And why shouldn't I and my Jewish friends be allowed to name and shame these corporations? It's a free country.

Saturday, February 26, 2011

COMMENT: Jeremy Sammut tries to be a smartie on M&M's


Jeremy Sammut is a research fellow at the Centre for Independent Studies. He has a PhD in Australian social and political history from Monash University. He has written about child protection laws and health policy.

And now he is writing about what he describes as the 'M&M' debate.
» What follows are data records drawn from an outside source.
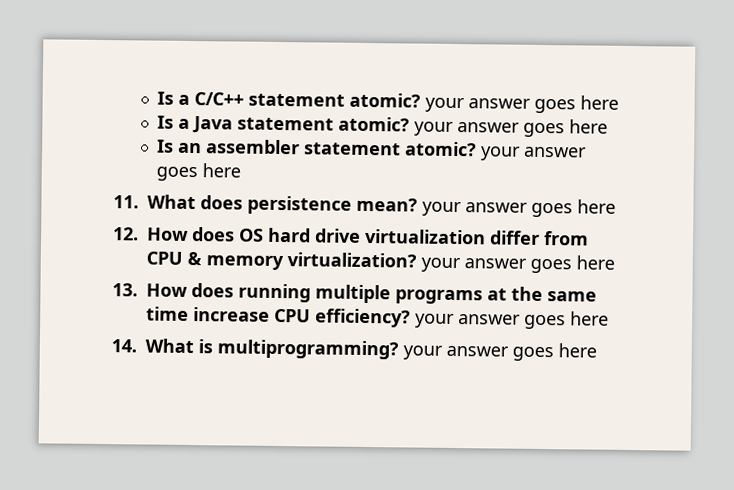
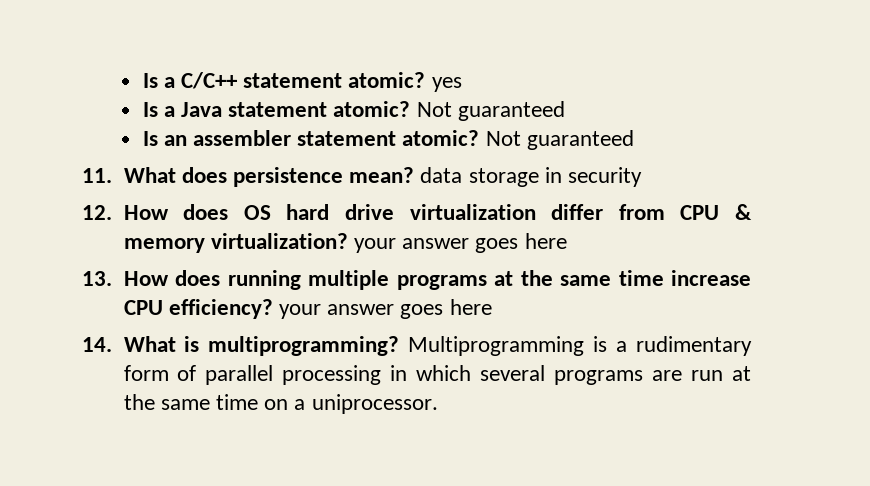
[424,95,619,114] your answer goes here -> [431,77,462,92] yes
[413,119,608,138] your answer goes here -> [416,101,565,121] Not guaranteed
[479,146,587,161] [155,163,241,182] your answer goes here -> [485,130,634,150] Not guaranteed
[422,199,616,218] your answer goes here -> [420,167,642,187] data storage in security
[403,343,597,362] your answer goes here -> [408,336,752,356] [123,365,752,385] [123,394,438,414] Multiprogramming is a rudimentary form of parallel processing in which several programs are run at the same time on a uniprocessor.

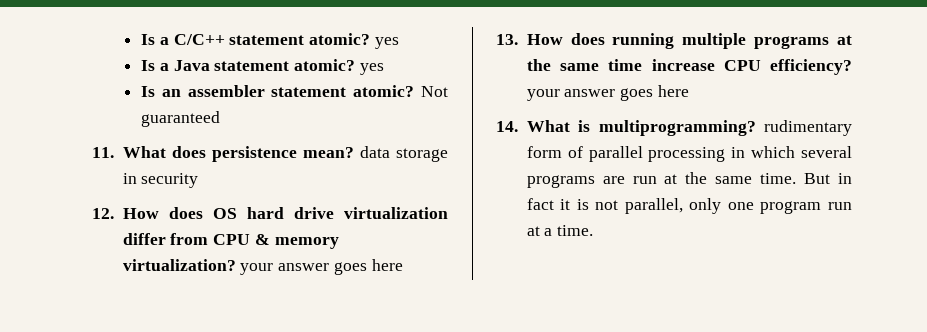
[416,101,565,121] Not guaranteed -> [359,63,384,75] yes
[408,336,628,356] Multiprogramming is a -> (756, 128) none
[215,394,438,414] time on a uniprocessor. -> [760,173,852,184] [526,198,852,214] [526,225,594,236] time. But in fact it is not parallel, only one program run at a time.

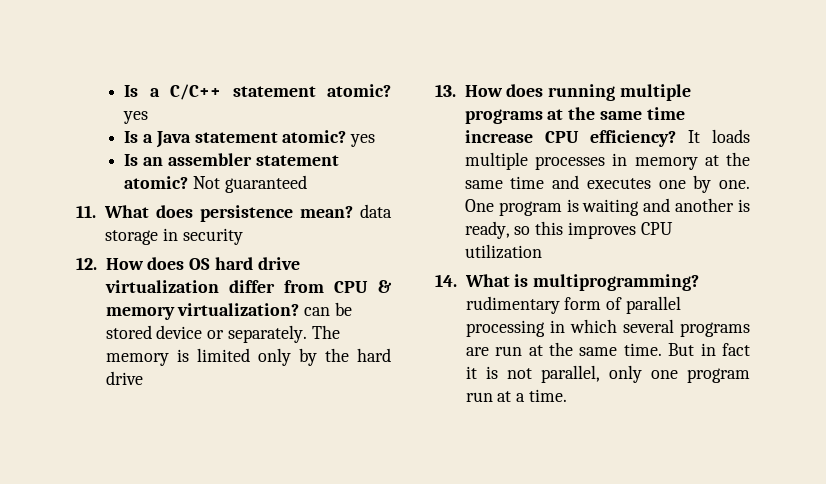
[240,259,403,275] your answer goes here -> [304,302,352,316] [105,325,340,343] [105,348,391,366] [105,371,143,385] can be stored device or separately. The memory is limited only by the hard drive
[526,85,689,101] your answer goes here -> [688,129,750,143] [464,152,750,170] [464,175,750,193] [464,198,750,216] [464,221,673,239] [464,244,542,259] It loads multiple processes in memory at the same time and executes one by one. One program is waiting and another is ready, so this improves CPU utilization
M&M equals "multiculturalism and Muslims". His article appearing on the CIS website has been reprinted on the opinion page of The Australian.

Sammut writes about the “multicultural industry” which seeks to stifle “a legitimate debate about the success or otherwise of Muslim integration”.

Sammut's evidence is one part of Sydney he describes as "Lakemba and its surrounds" which he argues

... remain ghettofied.


The usual pattern of dispersal by first-generation children of immigrants has not occurred to the same extent and the area is plagued with poor educational achievement, high unemployment and crime.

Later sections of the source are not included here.